Thursday, May 17, 2012
Ponds dying slow death – Poor management, urbanisation to blame
Tribune News Service
Jammu, April 27
Once an important part of the rural life in the Jammu region, traditional “talabs” (ponds) have slowly given in to rapid urbanisation, particularly in the Kandi area.
While most have been turned into garbage dumps, others have been encroached upon by people right under the nose of the administration.
Till a few decades ago, ponds and ditches were visible all around the city and formed an important water buffer, particularly during the summer. However, people seldom use these now due to their poor condition.
“Around 20 years ago, people used water drawn from ponds for their day-to-day activities. But the pond in our locality has now turned filthy, as people dump garbage in it,” says Rajesh Sharma, a resident of Bantalab.
“The importance of this water body can be gauged from the fact that our area gets its name from it,” he says.

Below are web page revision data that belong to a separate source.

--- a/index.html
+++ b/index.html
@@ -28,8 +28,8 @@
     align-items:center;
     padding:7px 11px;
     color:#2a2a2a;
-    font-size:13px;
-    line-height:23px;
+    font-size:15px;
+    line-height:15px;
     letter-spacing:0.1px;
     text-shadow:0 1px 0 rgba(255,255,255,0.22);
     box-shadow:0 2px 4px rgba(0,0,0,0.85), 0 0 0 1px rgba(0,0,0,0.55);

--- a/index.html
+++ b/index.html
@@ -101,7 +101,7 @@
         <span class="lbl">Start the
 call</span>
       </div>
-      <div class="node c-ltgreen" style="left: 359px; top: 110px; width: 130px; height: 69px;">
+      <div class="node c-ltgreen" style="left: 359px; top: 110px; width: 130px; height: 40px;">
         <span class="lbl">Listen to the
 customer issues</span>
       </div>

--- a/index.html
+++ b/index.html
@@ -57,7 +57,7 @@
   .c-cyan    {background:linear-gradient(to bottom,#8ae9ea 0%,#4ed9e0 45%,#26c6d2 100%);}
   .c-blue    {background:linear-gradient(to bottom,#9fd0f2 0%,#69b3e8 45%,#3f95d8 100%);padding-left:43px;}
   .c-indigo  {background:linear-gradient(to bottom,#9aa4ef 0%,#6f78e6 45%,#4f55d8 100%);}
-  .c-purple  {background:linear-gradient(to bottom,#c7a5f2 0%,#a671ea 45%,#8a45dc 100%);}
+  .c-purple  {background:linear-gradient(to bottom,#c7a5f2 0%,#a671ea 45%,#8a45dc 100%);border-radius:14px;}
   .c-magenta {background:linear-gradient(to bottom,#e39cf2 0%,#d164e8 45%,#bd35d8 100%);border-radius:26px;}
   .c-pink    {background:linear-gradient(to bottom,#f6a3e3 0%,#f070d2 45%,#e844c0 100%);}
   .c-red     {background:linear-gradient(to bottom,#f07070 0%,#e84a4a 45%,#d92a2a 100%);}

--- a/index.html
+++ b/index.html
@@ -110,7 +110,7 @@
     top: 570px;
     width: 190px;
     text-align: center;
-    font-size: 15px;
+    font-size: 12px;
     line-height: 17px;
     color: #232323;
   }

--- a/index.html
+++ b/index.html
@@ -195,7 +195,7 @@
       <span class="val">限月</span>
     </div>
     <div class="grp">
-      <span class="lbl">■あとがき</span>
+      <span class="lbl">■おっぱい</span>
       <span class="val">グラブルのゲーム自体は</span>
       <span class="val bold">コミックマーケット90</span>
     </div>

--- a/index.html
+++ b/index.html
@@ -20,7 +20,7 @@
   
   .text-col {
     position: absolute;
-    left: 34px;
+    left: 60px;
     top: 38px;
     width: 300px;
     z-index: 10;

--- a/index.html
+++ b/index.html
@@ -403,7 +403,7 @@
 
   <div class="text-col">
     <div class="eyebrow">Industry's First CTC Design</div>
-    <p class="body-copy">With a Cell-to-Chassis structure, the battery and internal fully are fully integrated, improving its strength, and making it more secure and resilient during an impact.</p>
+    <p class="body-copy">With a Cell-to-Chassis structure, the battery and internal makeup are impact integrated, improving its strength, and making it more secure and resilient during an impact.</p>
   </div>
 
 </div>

Most people in Jammu attribute the deteriorating condition of these ponds to influx of people from other regions of the state who have constructed houses by setting up new localities.
“In the Jammu region, these water bodies are associated with village deities. But once new localities come into being, their inhabitants have little emotional attachment to these water bodies and use them as garbage dumps,” says Indu Paul from Raipur village.
At many places, greed for land has also contributed to the demise of ponds. “The pond in our area was filled with earth to reclaim land and was subsequently put up for sale. We approached the municipal corporation and the Jammu Development Authority but to no avail,” said Ashwani Kumar, a resident of Paloura.
A year ago, the municipal corporation announced a major project to save and beautify the traditional water bodies falling under its jurisdiction. However, its results are nowhere to be seen, given the conditions of ponds in the city.
MC Commissioner KL Khajuria was not available for comments.